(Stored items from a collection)
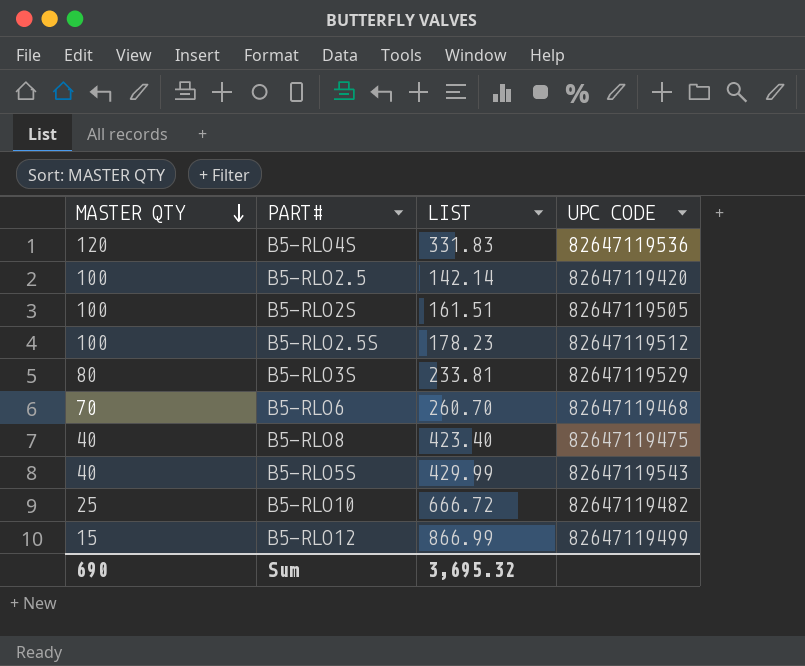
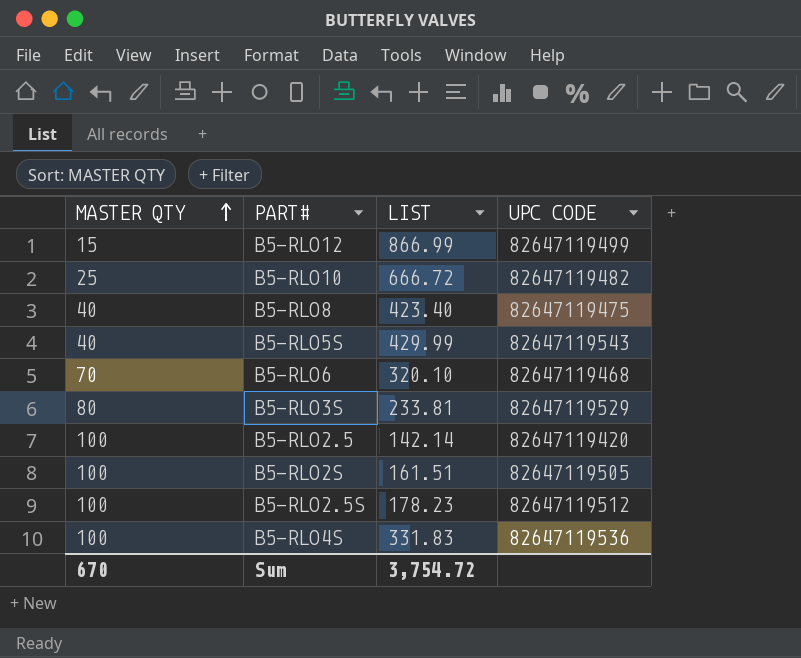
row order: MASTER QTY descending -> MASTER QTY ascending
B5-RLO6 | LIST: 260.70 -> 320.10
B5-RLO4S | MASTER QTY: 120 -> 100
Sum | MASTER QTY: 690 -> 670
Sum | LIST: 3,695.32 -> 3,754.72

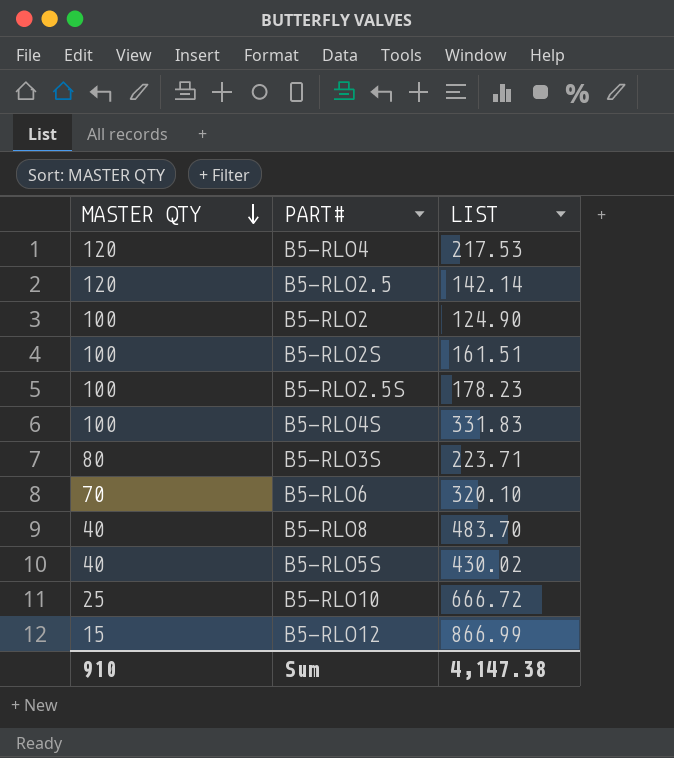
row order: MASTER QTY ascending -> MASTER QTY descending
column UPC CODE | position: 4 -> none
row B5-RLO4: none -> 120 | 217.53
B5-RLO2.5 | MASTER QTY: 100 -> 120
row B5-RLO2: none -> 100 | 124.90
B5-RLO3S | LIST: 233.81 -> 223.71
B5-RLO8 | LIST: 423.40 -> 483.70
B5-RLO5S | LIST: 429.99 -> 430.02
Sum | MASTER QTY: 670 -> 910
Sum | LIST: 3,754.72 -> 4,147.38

→ **Task objective**
What is needed is an exact copy of the lines from the one containing "B5-RLO8 | LIST: 423.40 -> 483.70" through the last line of the records, and nothing else.

→ **Solved exercise**
B5-RLO8 | LIST: 423.40 -> 483.70
B5-RLO5S | LIST: 429.99 -> 430.02
Sum | MASTER QTY: 670 -> 910
Sum | LIST: 3,754.72 -> 4,147.38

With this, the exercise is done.